I'm using Apache Flink in a stock market project to calculate the current price change. The formula is
price_change = (current_price - previous_close_price) / previous_close_price
previous_close_price
is a security's closing price on the preceding day of trading. Everyday before the market opens, I need to update previous_close_price
.
Now I've come up with several solutions but I don't know which one is the best.
Store
previous_close_price
in redis and fetch the price in every calculation. It's easy and flexible to update the price but this solution could kill the performance.Set the TTL of state to 1 day. Get the new state when the old state is expired. But it's not flexible as the TTL is hardcoded.
Broadcast State Pattern. I'm not sure if this solution works.
Send a special message to flink. When flink receives the message, it updates the
previous_close_price
.
Any suggestions are appreicated.
I suggest a variant on #4:
Have two sources, one used only for the closing prices, and the other for the stream of trades. Key both streams by the security, and connect them with a CoProcessFunction. Store the previous_close_price in keyed state, within the CoProcessFunction.
Every day, before the market opens, stream in the updated closing prices.

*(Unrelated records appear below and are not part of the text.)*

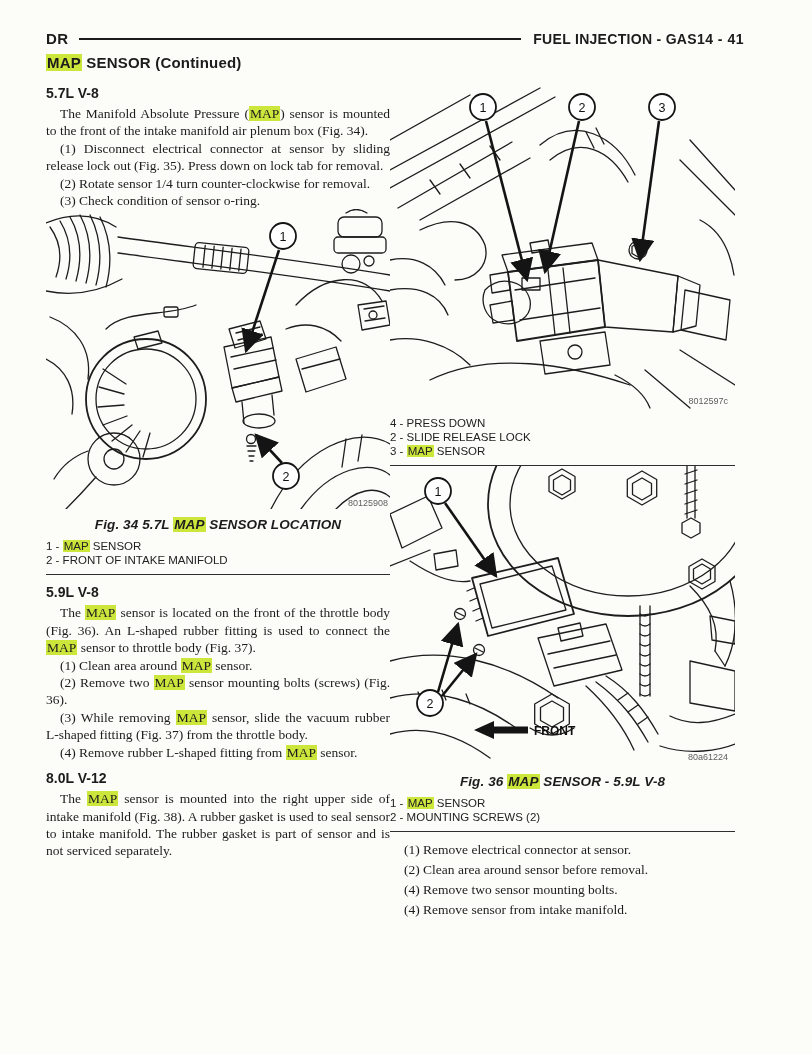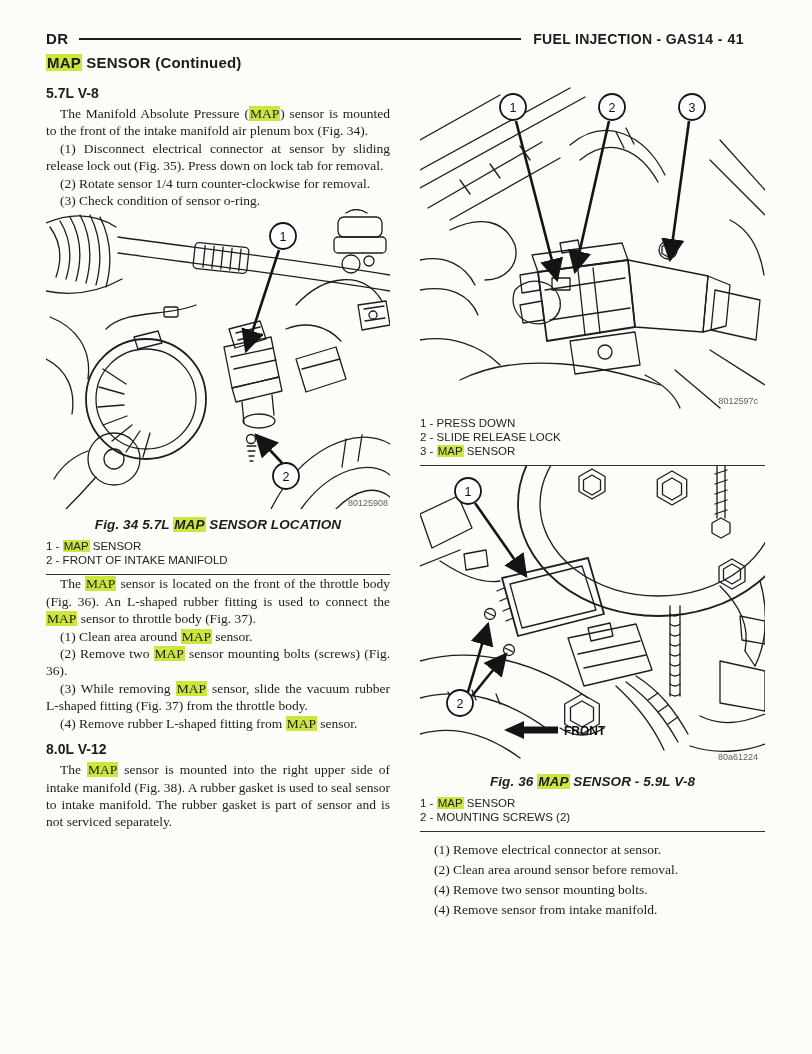--- a/index.html
+++ b/index.html
@@ -12,21 +12,21 @@
     font-family:"Liberation Serif", serif;
   }
   
   .hdr { display:flex; align-items:center; }
   .hdr-left { font:bold 15px/18px "Liberation Sans", sans-serif; letter-spacing:.5px; }
   .hdr-rule { flex:1; border-top:2px solid #1c1c1c; margin:0 12px 0 10px; height:0; }
   .hdr-right { font:bold 14px/18px "Liberation Sans", sans-serif; letter-spacing:.3px; }
   .hdr-page { font:bold 14px/18px "Liberation Sans", sans-serif; letter-spacing:.5px;}
   .doctitle { font:bold 15px/19px "Liberation Sans", sans-serif; margin-top:5px; letter-spacing:.2px;}
   
-  .cols { display:flex; gap:30px; margin-top:8px; }
+  .cols { display:flex; margin-top:8px; }
   .col.left  { width:344px; }
   .col.right { width:345px; }
   
   p.body { font:13.5px/17.4px "Liberation Serif", serif; text-align:justify; text-indent:14px; color:var(--ink); }
   .sechead { font:bold 14px/18px "Liberation Sans", sans-serif; margin:8px 0 3px; }
   .sechead.first { margin-top:4px; }
   .hl { background:var(--hl); padding:0 1px; }
   
   figure.fig { margin:0; }
   .fig34 { margin-top:14px; }
@@ -150,20 +150,21 @@
           <text class="wm" x="342" y="297">80125908</text>
         </svg>
       </figure>
       <div class="caption"><span>Fig. 34 5.7L </span><span class="hl">MAP</span><span> SENSOR LOCATION</span></div>
       <div class="legend">
         <p><span>1 - </span><span class="hl">MAP</span><span> SENSOR</span></p>
         <p><span>2 - FRONT OF INTAKE MANIFOLD</span></p>
       </div>
       <hr class="figrule">
 
+      <h2 class="sechead">5.9L V-8</h2>
       <p class="body"><span>The </span><span class="hl">MAP</span><span> sensor is located on the front of the throttle body (Fig. 36). An L-shaped rubber fitting is used to connect the </span><span class="hl">MAP</span><span> sensor to throttle body (Fig. 37).</span></p>
       <p class="body"><span>(1) Clean area around </span><span class="hl">MAP</span><span> sensor.</span></p>
       <p class="body"><span>(2) Remove two </span><span class="hl">MAP</span><span> sensor mounting bolts (screws) (Fig. 36).</span></p>
       <p class="body"><span>(3) While removing </span><span class="hl">MAP</span><span> sensor, slide the vacuum rubber L-shaped fitting (Fig. 37) from the throttle body.</span></p>
       <p class="body"><span>(4) Remove rubber L-shaped fitting from </span><span class="hl">MAP</span><span> sensor.</span></p>
 
       <h2 class="sechead">8.0L V-12</h2>
       <p class="body"><span>The </span><span class="hl">MAP</span><span> sensor is mounted into the right upper side of intake manifold (Fig. 38). A rubber gasket is used to seal sensor to intake manifold. The rubber gasket is part of sensor and is not serviced separately.</span></p>
     </div>
 
@@ -220,21 +221,21 @@
           <circle class="co" cx="93" cy="27" r="13"></circle>
           <text class="con" x="93" y="31.5">1</text>
           <circle class="co" cx="192" cy="27" r="13"></circle>
           <text class="con" x="192" y="31.5">2</text>
           <circle class="co" cx="272" cy="27" r="13"></circle>
           <text class="con" x="272" y="31.5">3</text>
           <text class="wm" x="338" y="324">8012597c</text>
         </svg>
       </figure>
       <div class="legend">
-        <p><span>1 - PRESS DOWN</span></p>
+        <p><span>4 - PRESS DOWN</span></p>
         <p><span>2 - SLIDE RELEASE LOCK</span></p>
         <p><span>3 - </span><span class="hl">MAP</span><span> SENSOR</span></p>
       </div>
       <hr class="figrule">
 
       <figure class="fig fig36">
         <svg width="345" height="300" viewBox="0 0 345 300">
           <defs>
             <marker id="m36" viewBox="0 0 10 10" refX="9" refY="5" markerWidth="9" markerHeight="9" orient="auto">
                 <path d="M0,0 L10,5 L0,10 z" fill="#141414"></path>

This could be done with a RichCoFlatMap, but I'm suggesting a CoProcessFunction because you might want to use a side output to report errors (e.g. securities where the previous_close_price is missing).
As for the other approaches:
- I don't see any advantage to keeping the previous_close_price data in an external data store.
- I don't think this works very well. There's no hook available for triggering the loading of the new data, and moreover, the state will only be cleared when it's accessed.
- This doesn't feel like a good use case for broadcast state, unless there's a need for everyone in the cluster to know the closing prices for all securities.